More power to him if he is, Konstantin thought. He ducked down into the tank gain. “Look what I found,” he said. The liquid in the bottle was amber, not clear. He’d drunk schnapps before. He liked vodka better, but schnapps would cure whatever ailed you.
“Good job, Comrade Sergeant!” Pavel Gryzlov gauged the bottle with an experienced eye. “Plenty in there for a good knock for all of us.”
“Just what I was thinking.” Konstantin yanked the stopper, tilted his head back, and drank. The schnapps was harsh but strong. Warmth exploded out of his belly. He passed the gunner the bottle. Gryzlov also drank. He gave Mogamed Safarli the schnapps. Safarli was an Azeri, and so certainly a Muslim. He drank as eagerly as any Christian, though. Then he crawled forward to let Yevgeny Ushakov put paid to the bottle.
Ushakov’s voice came back through the intercom as the loader returned to his place: “I killed it. Thanks!”
“Pass the body back here,” Morozov said. “I’m going to look around again, so I’ll chuck it out.”
He threw the bottle onto the sidewalk. Watching it smash, he nodded to himself. No enemy would send it back full of burning gasoline. Just then, the T-54 in front of his belched more stinking black smoke from its exhaust and lumbered forward.
“Hey, Zhenya!” Konstantin called over the intercom. “They’re moving!”
“I see it, Comrade Sergeant.” The driver put the tank in gear. Whatever rubble lay in the streets, the tracks rolled over it with effortless ease. They ground most of it to dust.
A recovery vehicle had pulled a burning tank off into a side street to let the rest of the Soviet armor advance up the wider way the tank had blocked. It was a Stalin: the hardest tank to kill that the USSR knew how to make. Hard didn’t mean impossible, though.

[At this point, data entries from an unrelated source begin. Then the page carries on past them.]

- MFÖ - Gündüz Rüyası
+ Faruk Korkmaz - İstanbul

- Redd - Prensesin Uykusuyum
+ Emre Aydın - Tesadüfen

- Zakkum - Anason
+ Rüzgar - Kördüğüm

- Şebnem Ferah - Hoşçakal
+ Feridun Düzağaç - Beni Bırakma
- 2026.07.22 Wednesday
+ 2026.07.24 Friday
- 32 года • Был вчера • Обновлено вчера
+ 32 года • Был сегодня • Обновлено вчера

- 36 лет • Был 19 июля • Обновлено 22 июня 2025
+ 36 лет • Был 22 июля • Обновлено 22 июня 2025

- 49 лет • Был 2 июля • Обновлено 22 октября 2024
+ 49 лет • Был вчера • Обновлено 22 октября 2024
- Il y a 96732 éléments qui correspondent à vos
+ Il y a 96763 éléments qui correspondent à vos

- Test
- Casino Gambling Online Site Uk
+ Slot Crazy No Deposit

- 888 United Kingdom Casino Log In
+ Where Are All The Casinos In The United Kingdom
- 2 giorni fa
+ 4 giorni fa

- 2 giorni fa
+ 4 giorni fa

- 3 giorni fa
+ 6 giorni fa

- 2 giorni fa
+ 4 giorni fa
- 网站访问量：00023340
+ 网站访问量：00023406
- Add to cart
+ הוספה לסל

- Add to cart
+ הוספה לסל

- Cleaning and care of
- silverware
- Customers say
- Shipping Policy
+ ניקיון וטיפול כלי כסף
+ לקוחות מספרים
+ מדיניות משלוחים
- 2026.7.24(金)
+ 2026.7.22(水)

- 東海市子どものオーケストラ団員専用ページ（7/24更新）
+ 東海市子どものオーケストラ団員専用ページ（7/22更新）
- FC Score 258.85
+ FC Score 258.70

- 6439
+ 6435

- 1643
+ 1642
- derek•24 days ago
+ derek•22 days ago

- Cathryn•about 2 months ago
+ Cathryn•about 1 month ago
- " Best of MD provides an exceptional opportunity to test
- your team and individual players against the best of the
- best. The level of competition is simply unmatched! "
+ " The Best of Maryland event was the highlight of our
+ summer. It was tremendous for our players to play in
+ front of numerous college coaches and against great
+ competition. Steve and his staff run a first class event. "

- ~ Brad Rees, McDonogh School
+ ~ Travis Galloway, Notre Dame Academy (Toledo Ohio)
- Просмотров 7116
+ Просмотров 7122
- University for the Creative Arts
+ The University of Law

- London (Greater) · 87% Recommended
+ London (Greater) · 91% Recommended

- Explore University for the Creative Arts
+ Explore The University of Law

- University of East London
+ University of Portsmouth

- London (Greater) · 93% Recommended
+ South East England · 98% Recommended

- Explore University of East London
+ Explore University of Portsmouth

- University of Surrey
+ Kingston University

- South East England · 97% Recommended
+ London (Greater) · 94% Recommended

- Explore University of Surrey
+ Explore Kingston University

The Soviet Union might have been able to make tanks that were tougher yet. But it couldn’t have made them in numbers worth putting in the field. In the last war, German tanks had had far more advanced engineering, most ways, than the good old T-34. But when there were five or six T-34s for every highly engineered Tiger or Panzer IV or Panther, what difference did that make? Quantity took on a quality of its own.
To Soviet planners, tanks were as expendable as bullets or rations. That was hard on the crews, but it made sense from a military point of view. Why waste too much quality on something that was sure to get smashed up pretty soon anyway? Turning out two or three of the pretty good instead of taking the time for the best worked out just fine.
In the same way, a swarm of half-trained soldiers spraying lots of lead in front of them would eventually wear down the smaller number of hardened professionals who faced them. The men who lived through their first few battles would learn their trade and leaven the new swarm that got seined into the Red Army after them.
That kind of approach had worked for Stalin the last time around. It was expensive, but the USSR had more men and more machines than it knew what to do with (by the way some generals performed, that was literally true).
A head popped up in the ruins. The helmet on the head was an American pot. Konstantin saw that just before he saw the bazooka tube on the broken masonry. He squeezed his PPD’s trigger at the same time as the tube spat fire.
He never found out whether he got the American or German or whoever the son of a bitch was. The bazooka slammed into his T-54’s frontal armor. He thought it hit near or on the patch the repair crew had welded on. The blast that consumed his crewmates flung him out of the turret and through the air instead.
He just had time to realize that his boots and the legs of his coveralls were on fire before he hit the sidewalk, hard. The thick leather tankman’s helmet probably kept him from fracturing his skull. He rolled and beat at himself, trying to put out the flames before they burned him too badly.